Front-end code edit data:
BEGIN

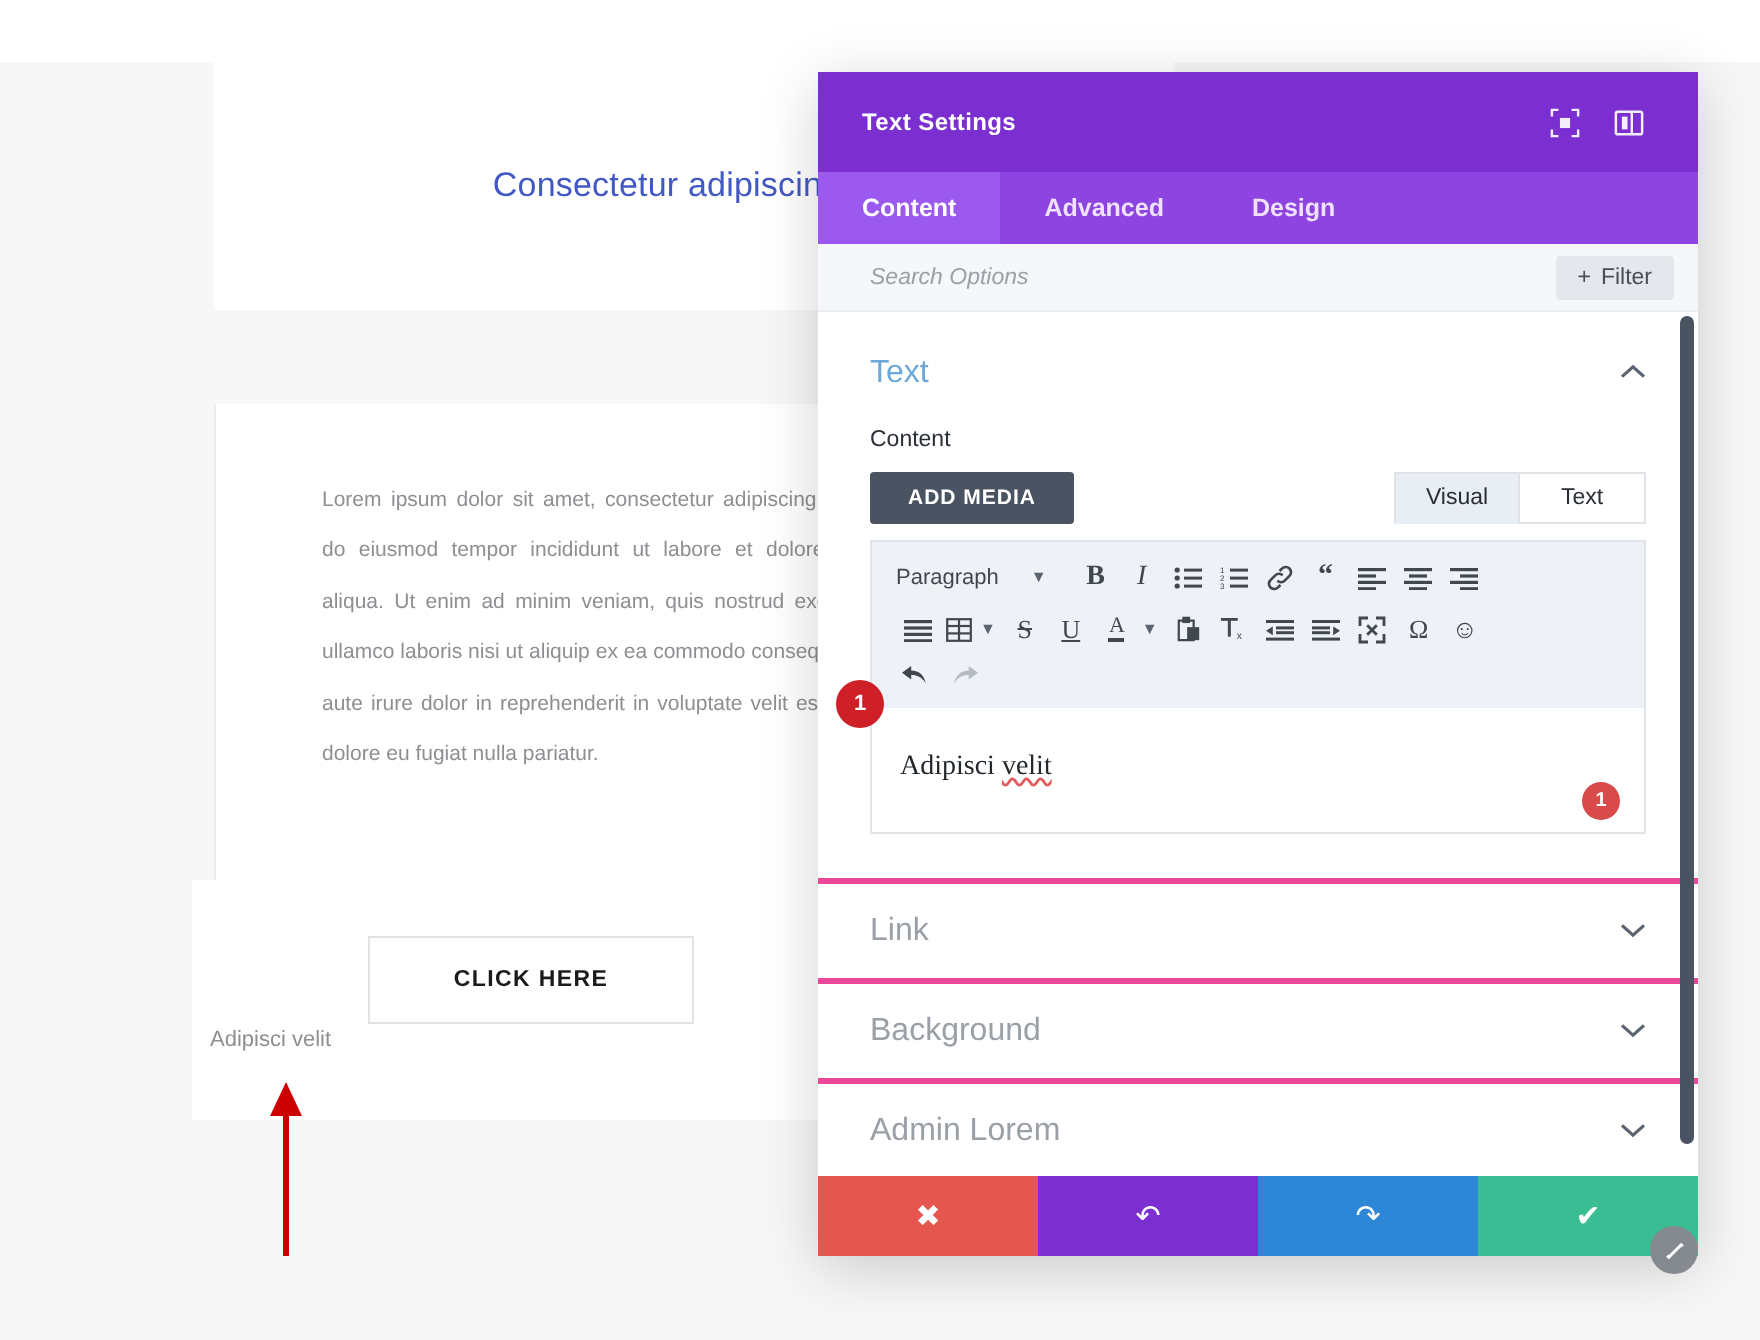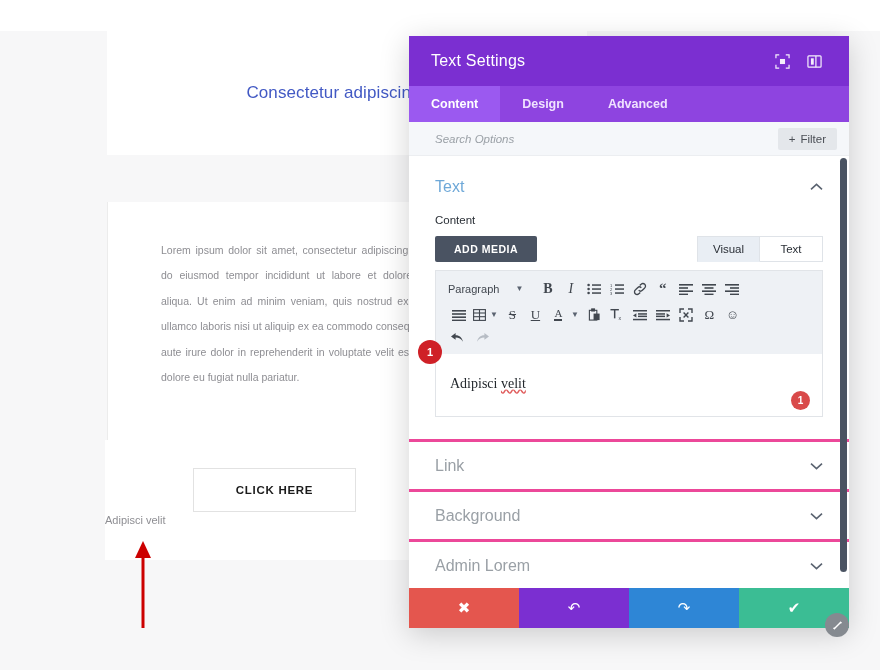--- a/index.html
+++ b/index.html
@@ -41,21 +41,21 @@
   #body-paragraph {
     position: absolute; left: 53px; top: 36px;
     width: 290px;
     color: #8e8e93;
     font-size: 10.5px;
     line-height: 2.42;
     text-align: justify;
   }
 
   #cta-section {
-    position: absolute; left: 105px; top: 440px;
+    position: absolute; left: 96px; top: 440px;
     width: 480px; height: 120px;
     background: #ffffff;
   }
   #cta-button {
     position: absolute; left: 88px; top: 28px;
     width: 163px; height: 44px;
     border: 1px solid #e2e2e2;
     background: #ffffff;
     display: flex; align-items: center; justify-content: center;
     font-size: 11.5px; font-weight: 700; letter-spacing: .7px;
@@ -78,21 +78,21 @@
     box-shadow: 0 6px 28px rgba(0,0,0,.18);
     display: flex; flex-direction: column;
     overflow: hidden;
   }
   #modal-header {
     height: 50px; background: #7b2fd1;
     display: flex; align-items: center;
     padding: 0 22px;
     flex: 0 0 auto;
   }
-  #modal-title { color:#fff; font-size:16px; font-weight:400; letter-spacing:.2px; flex:1; }
+  #modal-title { color:#fff; font-size:12px; font-weight:700; letter-spacing:.2px; flex:1; }
   .header-icon-btn {
     width: 26px; height: 26px; display:flex; align-items:center; justify-content:center;
     margin-left: 6px; opacity:.92;
   }
 
   #modal-tabs {
     height: 36px; background: #8e44e0; display:flex; flex:0 0 auto;
   }
   .modal-tab {
     padding: 0 22px; height: 100%;
@@ -254,22 +254,22 @@
       <svg width="15" height="15" viewBox="0 0 16 16" fill="none" stroke="#ffffff" stroke-width="1.3">
         <rect x="1" y="2" width="14" height="12" rx="1"></rect>
         <rect x="4.2" y="4.6" width="3" height="6.8" fill="#ffffff" stroke="none"></rect>
         <line x1="9.5" y1="2" x2="9.5" y2="14"></line>
       </svg>
     </div>
   </div>
 
   <div id="modal-tabs">
     <div class="modal-tab active">Content</div>
+    <div class="modal-tab">Advanced</div>
     <div class="modal-tab">Design</div>
-    <div class="modal-tab">Advanced</div>
   </div>
 
   <div id="search-row">
     <input id="search-input-field" type="text" placeholder="Search Options" style="">
     <div id="filter-button">
       <span>+</span>
       <span>Filter</span>
     </div>
   </div>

END

▸ **To do**: Every line of the entries above that holds "flex" should be copied out.

▸ **Answer**:
     display: flex; align-items: center; justify-content: center;
     display: flex; flex-direction: column;
     display: flex; align-items: center;
     flex: 0 0 auto;
-  #modal-title { color:#fff; font-size:16px; font-weight:400; letter-spacing:.2px; flex:1; }
+  #modal-title { color:#fff; font-size:12px; font-weight:700; letter-spacing:.2px; flex:1; }
     width: 26px; height: 26px; display:flex; align-items:center; justify-content:center;
     height: 36px; background: #8e44e0; display:flex; flex:0 0 auto;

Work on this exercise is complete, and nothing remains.